La dramaturgia resulta por todo ello fosilizada, inane, inexpresiva. Wilson, no sabemos si inteligentemente, intenta hallar la solución para dar vida interna al cuadro marcando un muy vivo contraste entre toda esa parafernalia y la intervención de los tres mimos, los ministros, los bufones y escépticos cronistas de lo que sucede, Ping, Pang y Pong, que aquí son auténticos y movedizos payasos que no paran de hacer cucamonas, saltitos, posturas absurdas. Una exageración que lastra una representación que Wilson plantea huyendo del tópico operístico; y cae, creemos, buscando ese antitópico, en lo contrario: en el tópico de la rigidez, del antiteatro. Aunque hubo soluciones teatrales válidas, sugerencias interesantes, propuestas novedosas, como esa brillante aparición de Turandot o como ese cisne sobrevolando la escena, el estilizado bosque en el que parece atrapado Calaf, los trajes blancos de éste, Liù y Timur…

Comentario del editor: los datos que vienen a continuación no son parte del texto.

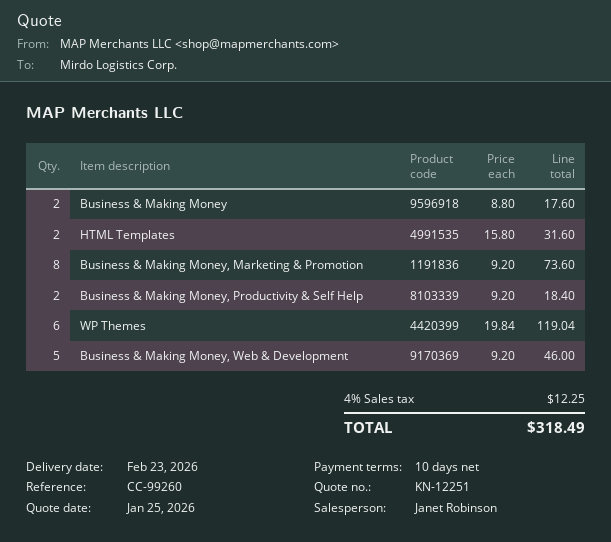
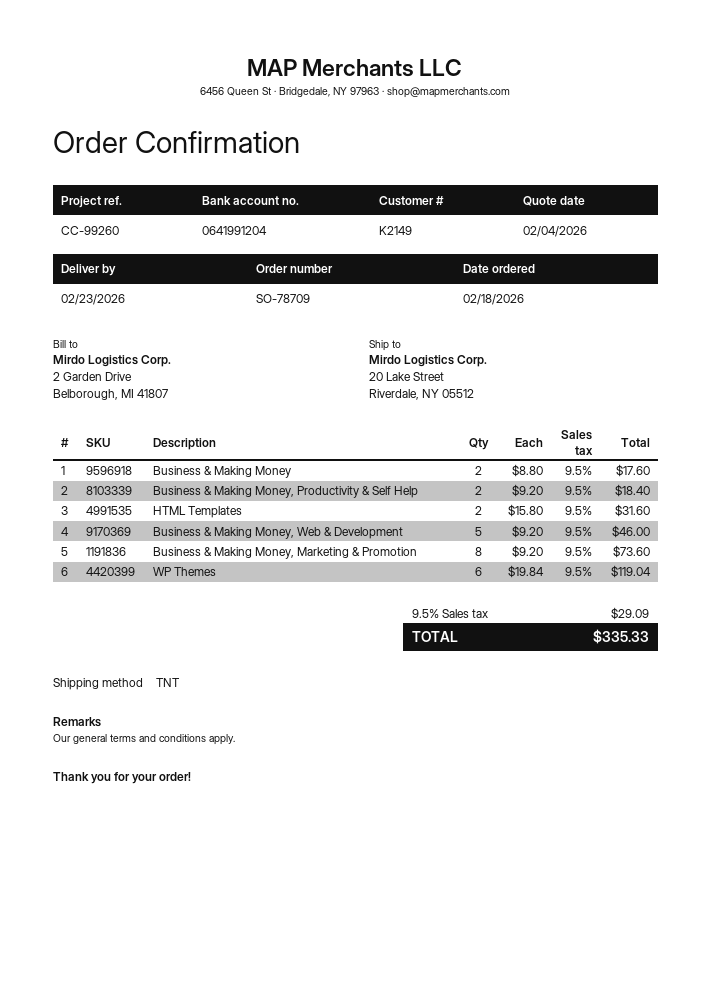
quote date: 2026-01-25 -> 2026-02-04
tax: 4% = 12.25 -> 9.5% = 29.09
total: 318.49 -> 335.33

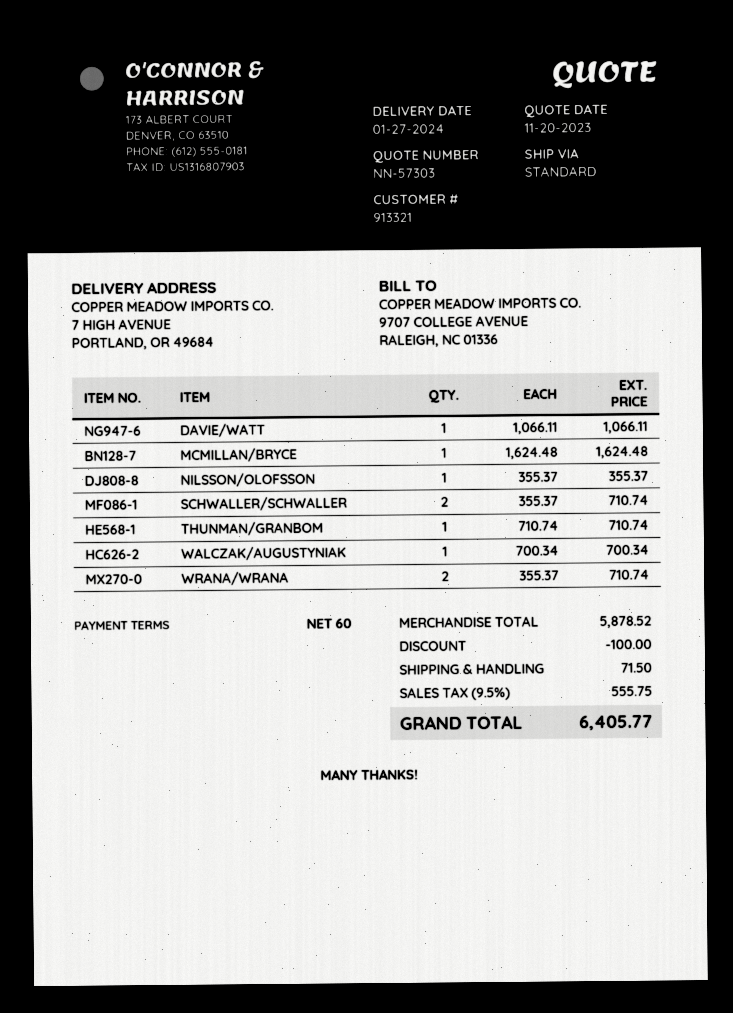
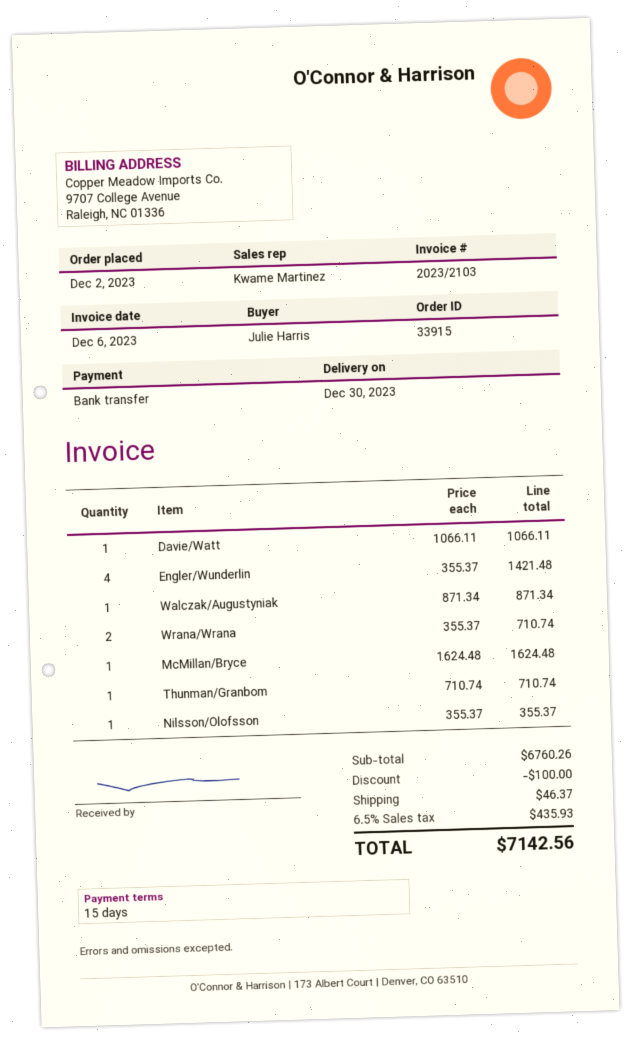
delivery date: 2024-01-27 -> 2023-12-30
payment terms: 60 days -> 15 days
SCHWALLER/SCHWALLER: 2 x 355.37 = 710.74 -> none
WALCZAK/AUGUSTYNIAK: 1 x 700.34 = 700.34 -> 1 x 871.34 = 871.34
Engler/Wunderlin: none -> 4 x 355.37 = 1421.48
subtotal: 5878.52 -> 6760.26
shipping: 71.50 -> 46.37
tax: 9.5% = 555.75 -> 6.5% = 435.93
total: 6405.77 -> 7142.56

La frialdad de la puesta en escena contrastó y eso estuvo muy bien, con la fogosa, musculada, bien orientada y perfilada dirección musical de Nicola Luisotti, que supo también buscar momentos de ensimismamiento y encontrar trazos delicados a la hora de subrayar acentos, modelar intervenciones corales y respetar la línea vocal. Buen concertador que tuvo a su disposición a unos conjuntos en buena forma, atentos a sus órdenes. La tan compleja secuencia de los enigmas, con la que se cierra el segundo acto, fue bastante bien planificada. Aunque teatralmente resultara más bien ridícula.

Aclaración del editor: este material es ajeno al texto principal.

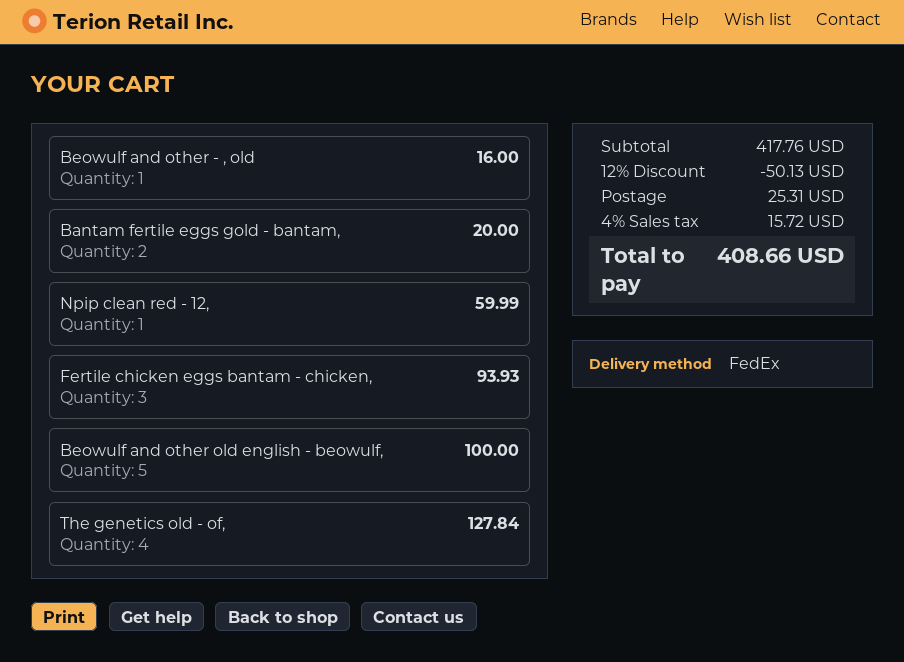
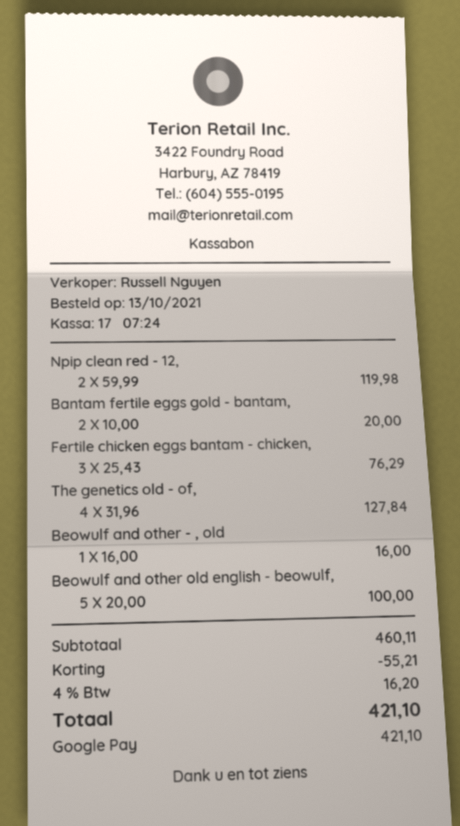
Npip clean red - 12,: 1 for 59.99 -> 2 for 119.98
Fertile chicken eggs bantam - chicken,: 3 for 93.93 -> 3 for 76.29
subtotal: 417.76 -> 460.11
discount: 50.13 -> 55.21
shipping: 25.31 -> none
tax: 4% = 15.72 -> 4% = 16.20
total: 408.66 -> 421.10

Tuvimos en esta primera representación un buen plantel de voces. Turandot estuvo en la garganta de Anna Pirozzi, una spinto arrostrada, de buena coloración, centro anchuroso, timbrado, agreste, bien redondeado, y agudo percutivo y fulgurante. Cantó con propiedad su “In questa reggia”. Calaf fue Jorge de León, tenor valiente, fustigante, brioso, sólido y contundente. Lo hemos encontrado algo cansado con agudos esforzados y cupos, no tan bien proyectados como otras veces. Vibrato excesivo y escasos pianos. Valiente como es su costumbre. Alcanzó un buen Si natural agudo en el final de “Nessun dorma”.

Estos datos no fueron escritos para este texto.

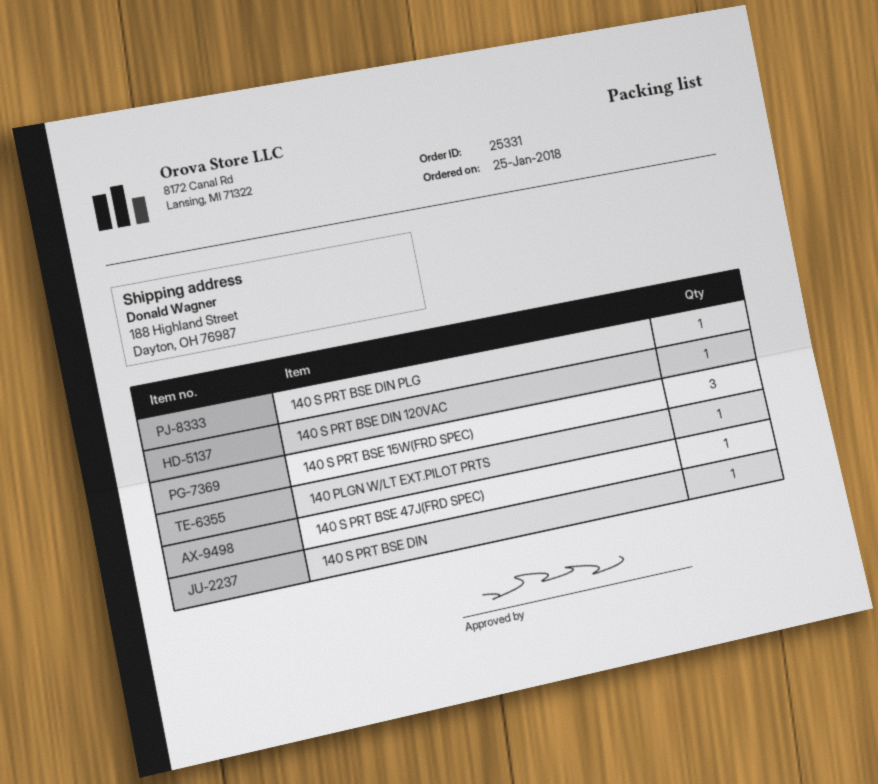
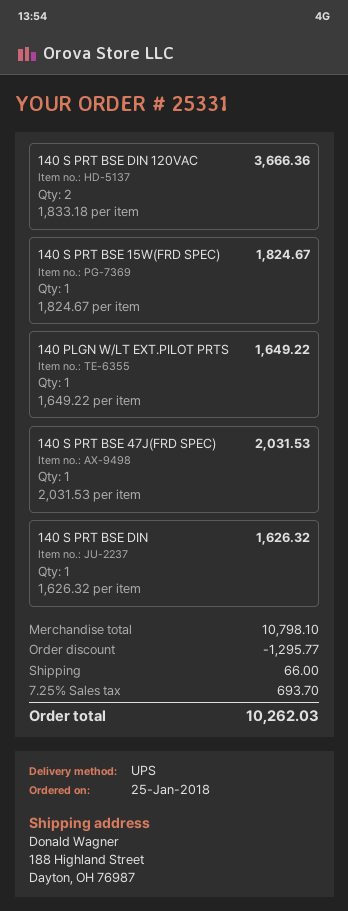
140 S PRT BSE DIN PLG: 1 -> none
140 S PRT BSE DIN 120VAC: 1 -> 2
140 S PRT BSE 15W(FRD SPEC): 3 -> 1

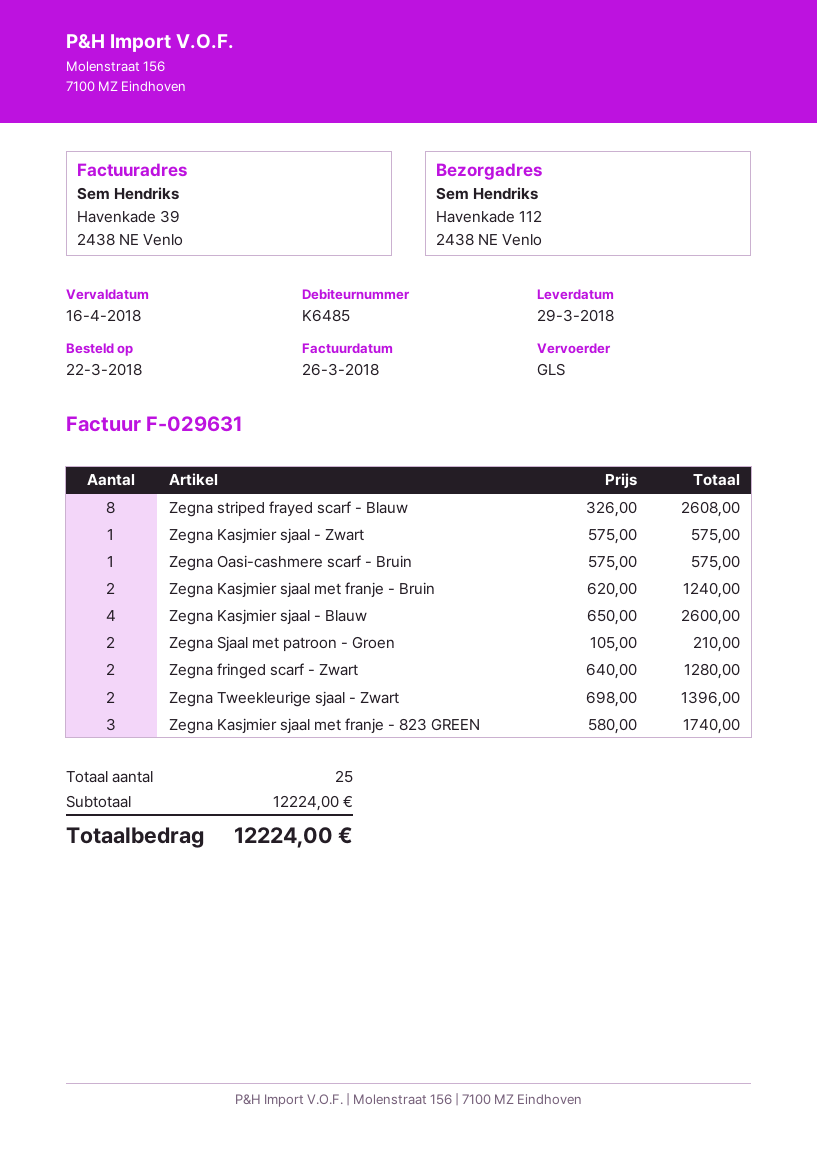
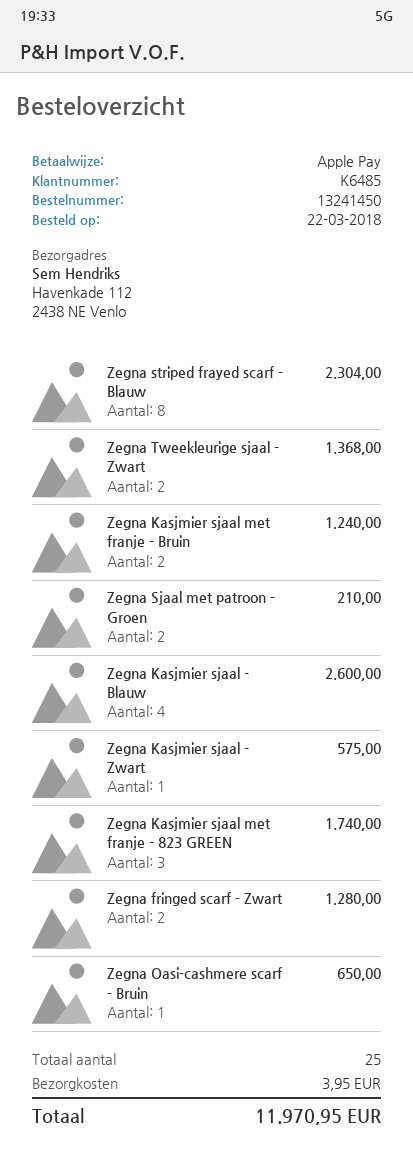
Zegna striped frayed scarf - Blauw: 8 for 2608.00 -> 8 for 2304.00
Zegna Oasi-cashmere scarf - Bruin: 1 for 575.00 -> 1 for 650.00
Zegna Tweekleurige sjaal - Zwart: 2 for 1396.00 -> 2 for 1368.00
shipping: none -> 3.95
total: 12224.00 -> 11970.95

Exquisita la Liù de Salome Jicia, lírica fina, fácil en el apianamento y en el filado. Correcto el bajo lírico que es Adam Palka. Muy bien los tres mimos, Germán Olvera, Moisés Marín y Mikel Atxalandabaso. Precisos y musicales a pesar de las cucamonas a las que estaban obligados. En su sitio Esteve como Emperador y Bullón como Mandarín (siempre en un cometido inferior a su calidad).